The Future of WiFi

There are big changes coming over the next few years with WiFi. At the beginning of 2017 a study by Parks Associates showed that 71% of broadband homes now use WiFi to distribute the signal – a percentage that continues to grow. New home routers now use the 802.11ac standard, although there are still plenty of homes running the older 802.11n technology.

But there is still a lot of dissatisfaction with WiFi and many of my clients tell me that most of the complaints they get about broadband connections are due to WiFi issues. These ISPs deliver fast broadband to the home only to see WiFi degrading the customer experience. But there are big changes coming with the next generation of WiFi that ought to improve the performance of home WiFi networks. The next generation of WiFi devices will be using the 802.11ax standard and we ought to start seeing devices using the standard by early 2019.

There are several significant changes in the 802.11ax standard that will improve the customer WiFi experience. First is the use of a wider spectrum channel at 160 MHz, which is four times larger than the channels used by 802.11ac. A bigger channel means that data can be delivered faster, which will solve many of the deficiencies of current WiFi home networks. This will improve the network performance using the brute strength approach of pushing more data through a connection faster.

But probably more significant is the use in 802.11ax of 4X4 MIMO (multiple input / multiple output) antennas. These new antennas will be combined with orthogonal frequency division multiple access (ODMFA). Together these new technologies will provide for multiple and separate data streams within a WiFi network. In layman’s terms think of the new technology as operating four separate WiFi networks simultaneously. By distributing the network load to separate channels the interference on any given channel will decrease.

Reducing interference is important because that’s the cause of a lot of the woes of current WiFi networks. The WiFi standard allows for unlimited access to a signal and every device within the range of a WiFi network has an equal opportunity to grab the WiFi network. It is this open sharing that lets us connect lots of different devices easily to a WiFi network.

But the sharing has a big downside. A WiFi network shares signals by shutting down when it gets more than one request for a signal. The network pauses for a short period of time and then bursts energy to the first network it notices when it reboots. In a busy WiFi environment the network stops and starts often causing the total throughput on the network to drop significantly.

But with four separate networks running at the same time there will be far fewer stops and starts and a user on any one channel should have a far better experience than today. Further, with the ODMFA technology the data from multiple devices can coexist better, meaning that a WiFi router can better handle more than one device at the same time, further reducing the negative impacts of completing signals. The technology lets the network smoothly mix signals from different devices to avoid network stops and starts.

The 802.11ax technology ought to greatly improve the home WiFi experience. It will have bigger channels, meaning it can send and receive data to WiFi connected devices faster. And it will use the MIMO antennas to make separate connections with devices to limit signal collision.
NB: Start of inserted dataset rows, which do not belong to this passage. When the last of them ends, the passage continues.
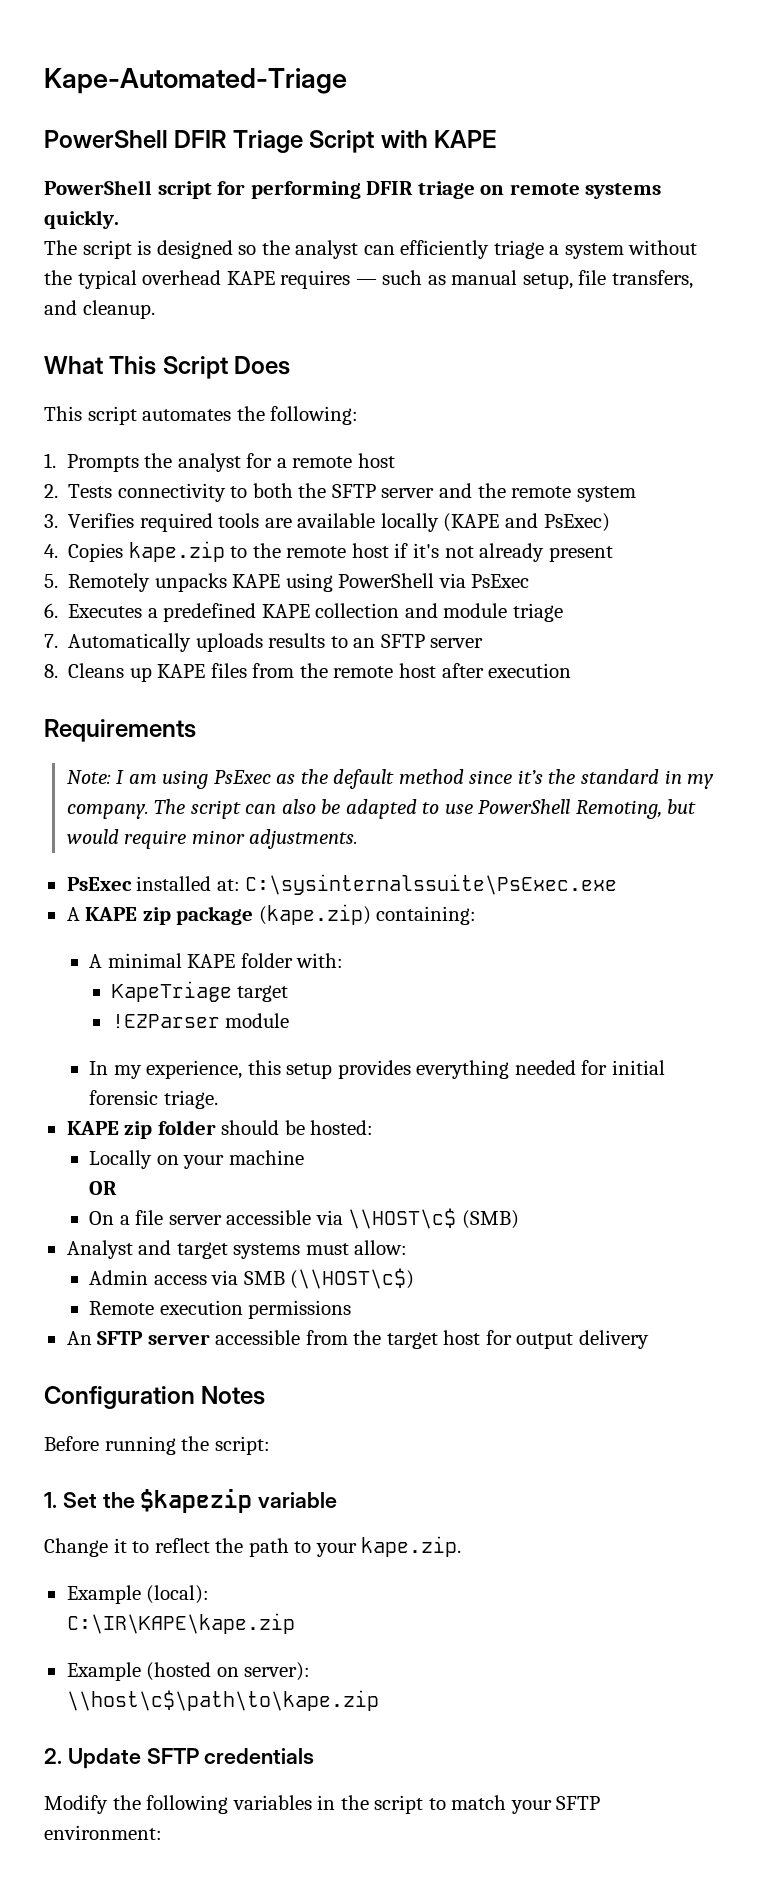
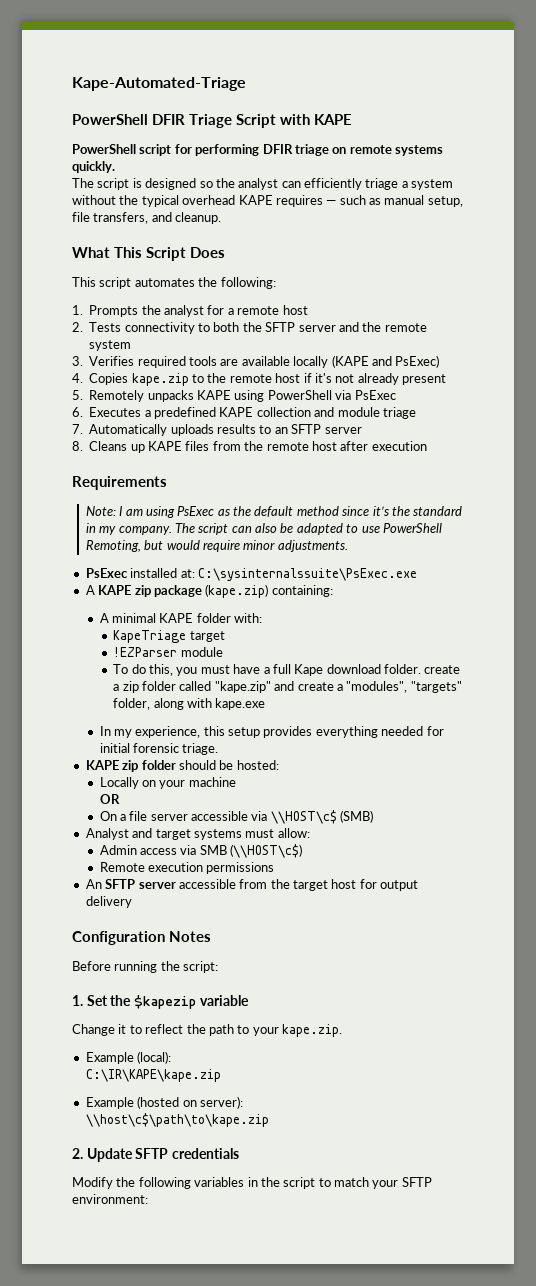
+ To do this, you must have a full Kape download folder. create a zip folder called "kape.zip" and create a "modules", "targets" folder, along with kape.exe

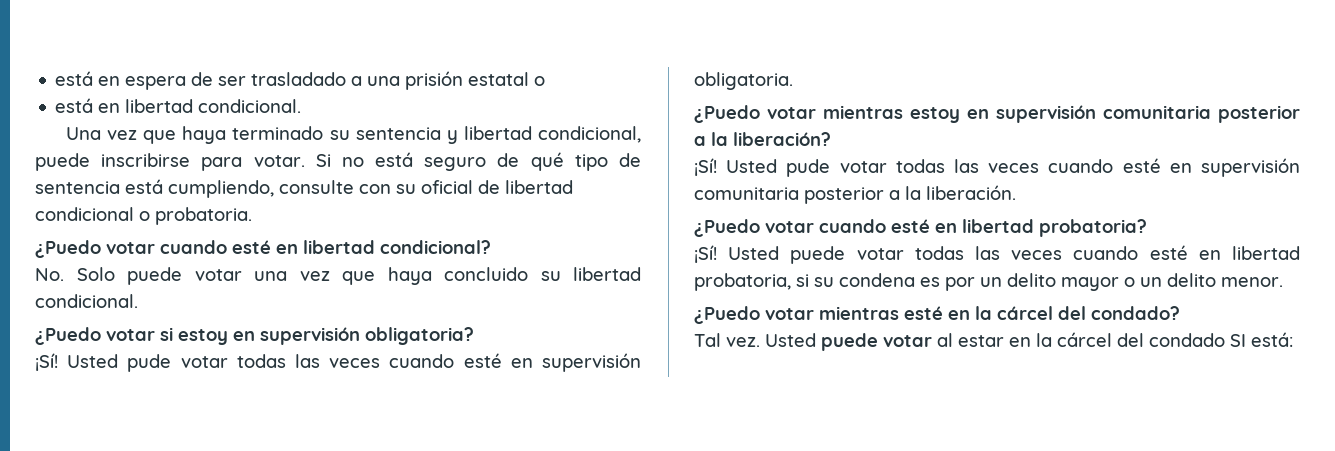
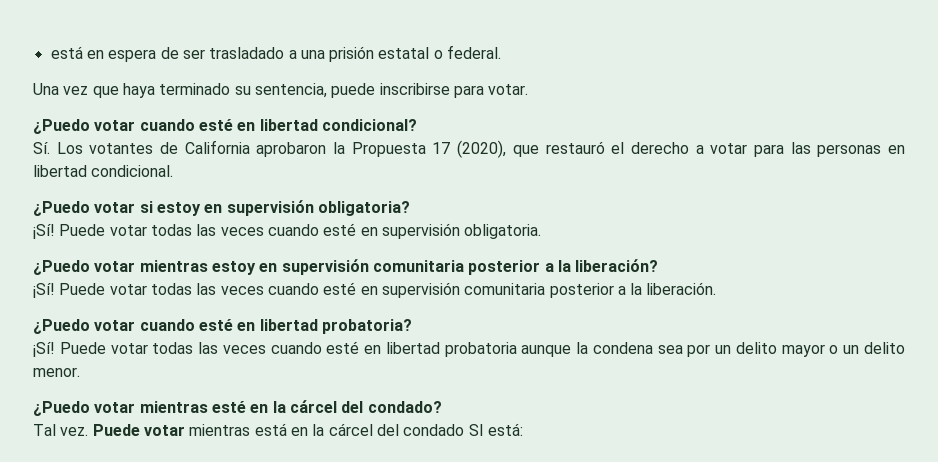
- está en espera de ser trasladado a una prisión estatal o
- está en libertad condicional.
+ está en espera de ser trasladado a una prisión estatal o federal.
- Una vez que haya terminado su sentencia y libertad condicional, puede inscribirse para votar. Si no está seguro de qué tipo de sentencia está cumpliendo, consulte con su oficial de libertad condicional o probatoria.
+ Una vez que haya terminado su sentencia, puede inscribirse para votar.
- No. Solo puede votar una vez que haya concluido su libertad condicional.
+ Sí. Los votantes de California aprobaron la Propuesta 17 (2020), que restauró el derecho a votar para las personas en libertad condicional.
- Usted pude votar todas las veces cuando esté en supervisión obligatoria.
+ Puede votar todas las veces cuando esté en supervisión obligatoria.
- Usted pude votar todas las veces cuando esté en supervisión comunitaria posterior a la liberación.
+ Puede votar todas las veces cuando esté en supervisión comunitaria posterior a la liberación.
- Usted puede votar todas las veces cuando esté en libertad probatoria, si su condena es por un delito mayor o un delito menor.
+ Puede votar todas las veces cuando esté en libertad probatoria aunque la condena sea por un delito mayor o un delito menor.
- Usted puede votar al estar en la cárcel del condado SI está:
+ Puede votar mientras está en la cárcel del condado SI está:

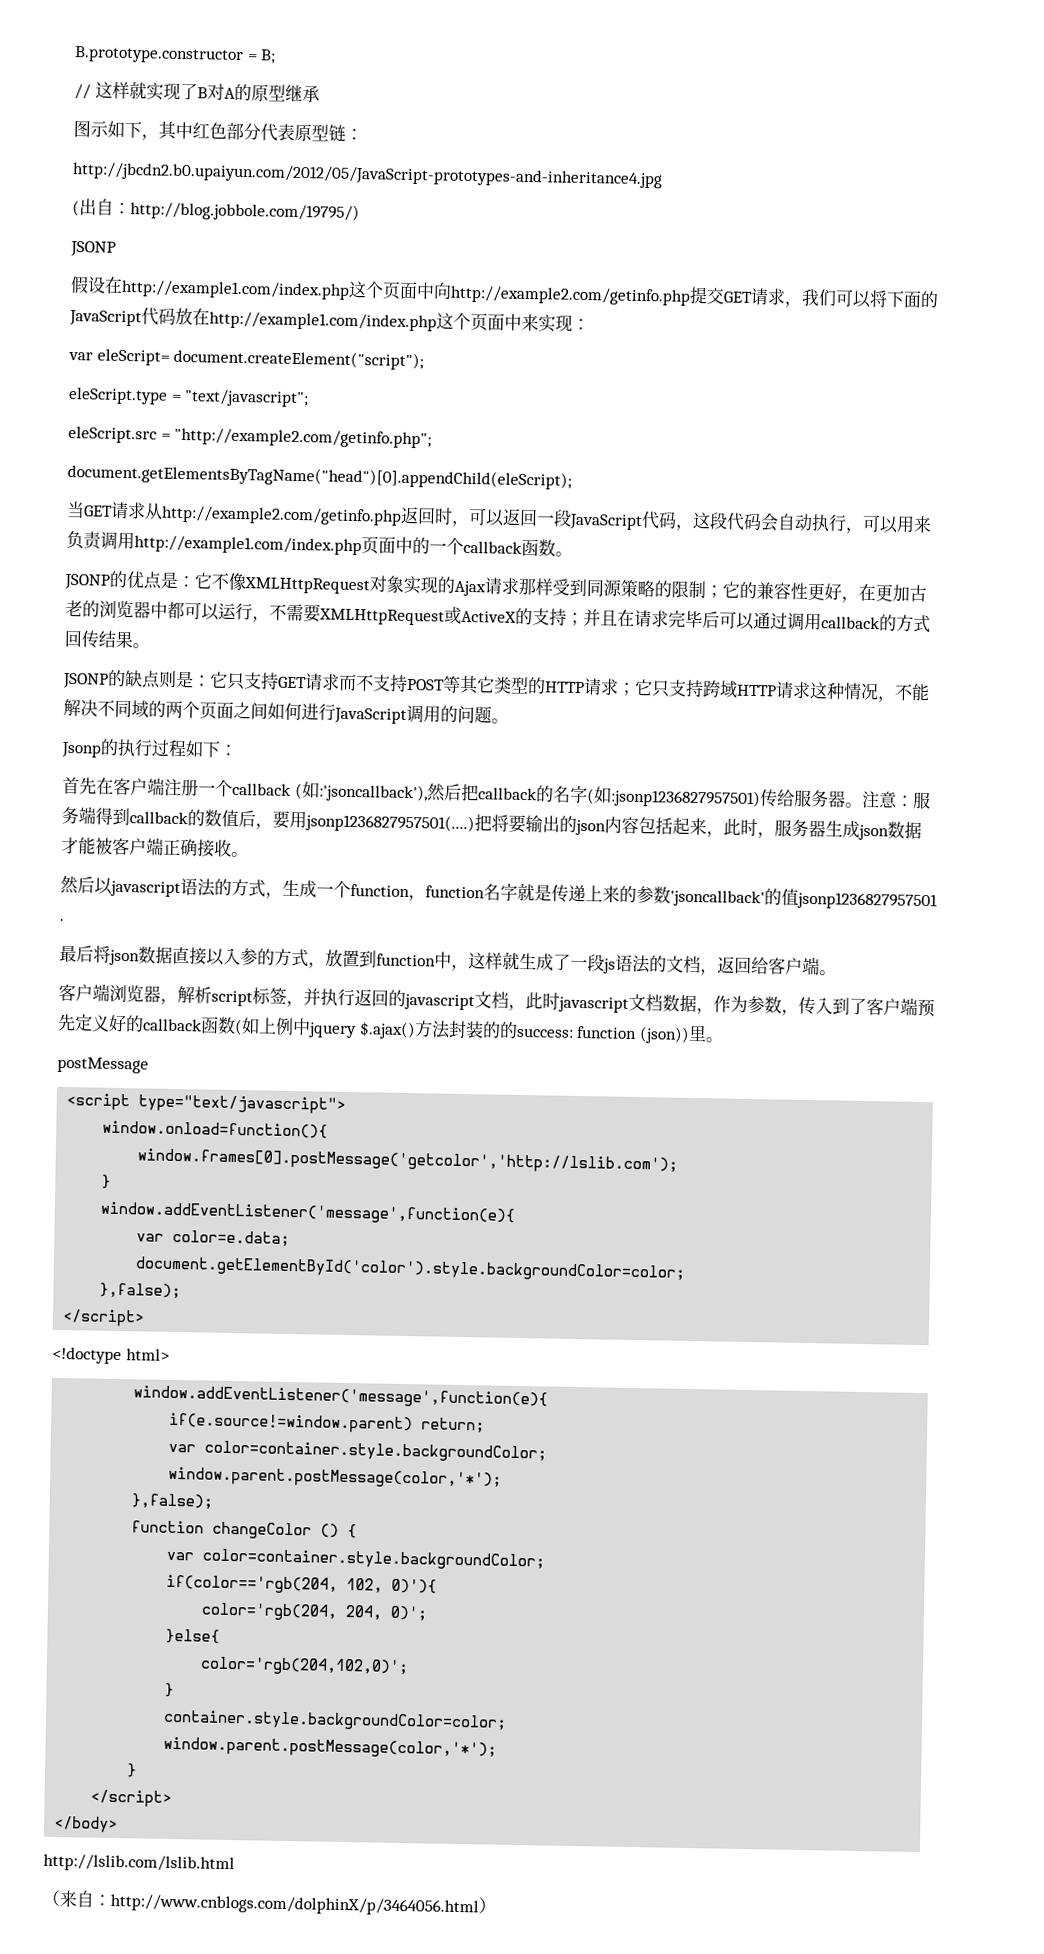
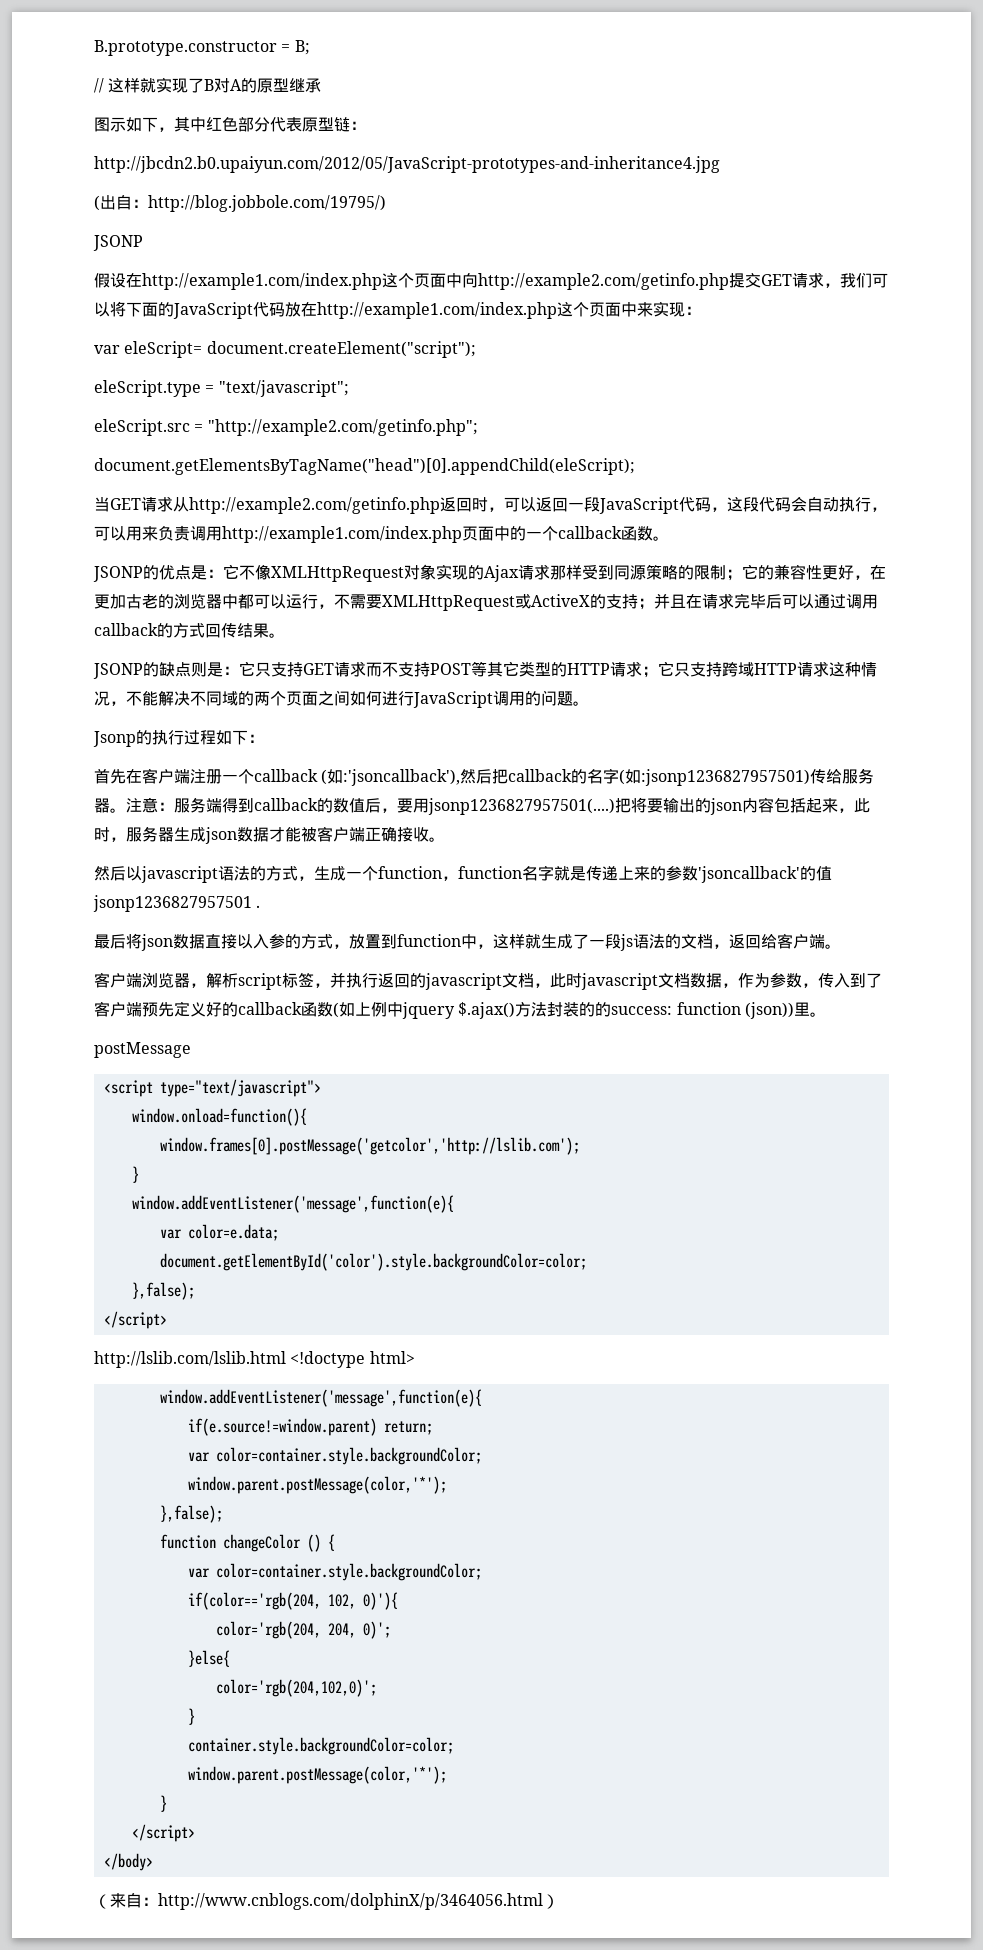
- <!doctype html>
+ http://lslib.com/lslib.html <!doctype html>
- http://lslib.com/lslib.html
But 802.11ax is not the last WiFi improvement we will see. Japanese scientists have made recent breakthroughs in using what is called the TeraHertz range of frequency – spectrum greater than 300 GHz per second. They’ve used the 500 GHz band to create a 34 Gbps WiFi connection. Until now work in these higher frequencies have been troublesome because the transmission distances for data transmission has been limited to extremely short distances of a few centimeters.

But the scientists have created an 8-array antenna that they think can extent the practical reach of fast WiFi to as much as 30 feet – more than enough to create blazingly fast WiFi in a room. These frequencies will not pass through barriers and would require a small transmitter in each room. But the scientists believe the transmitters and receivers can be made small enough to fit on a chip – making it possible to affordably put the chips into any device including cell phones. Don’t expect multi-gigabit WiFi for a while. But it’s good to know that scientists are working a generation or two ahead on technologies that we will eventually want.

One thought on “The Future of WiFi

  1. One of the problems with big channels is they are far more susceptible to interference. It would be better for most home users to use narrow channels for reliability, unless spectrum is clear and signal is good to the client.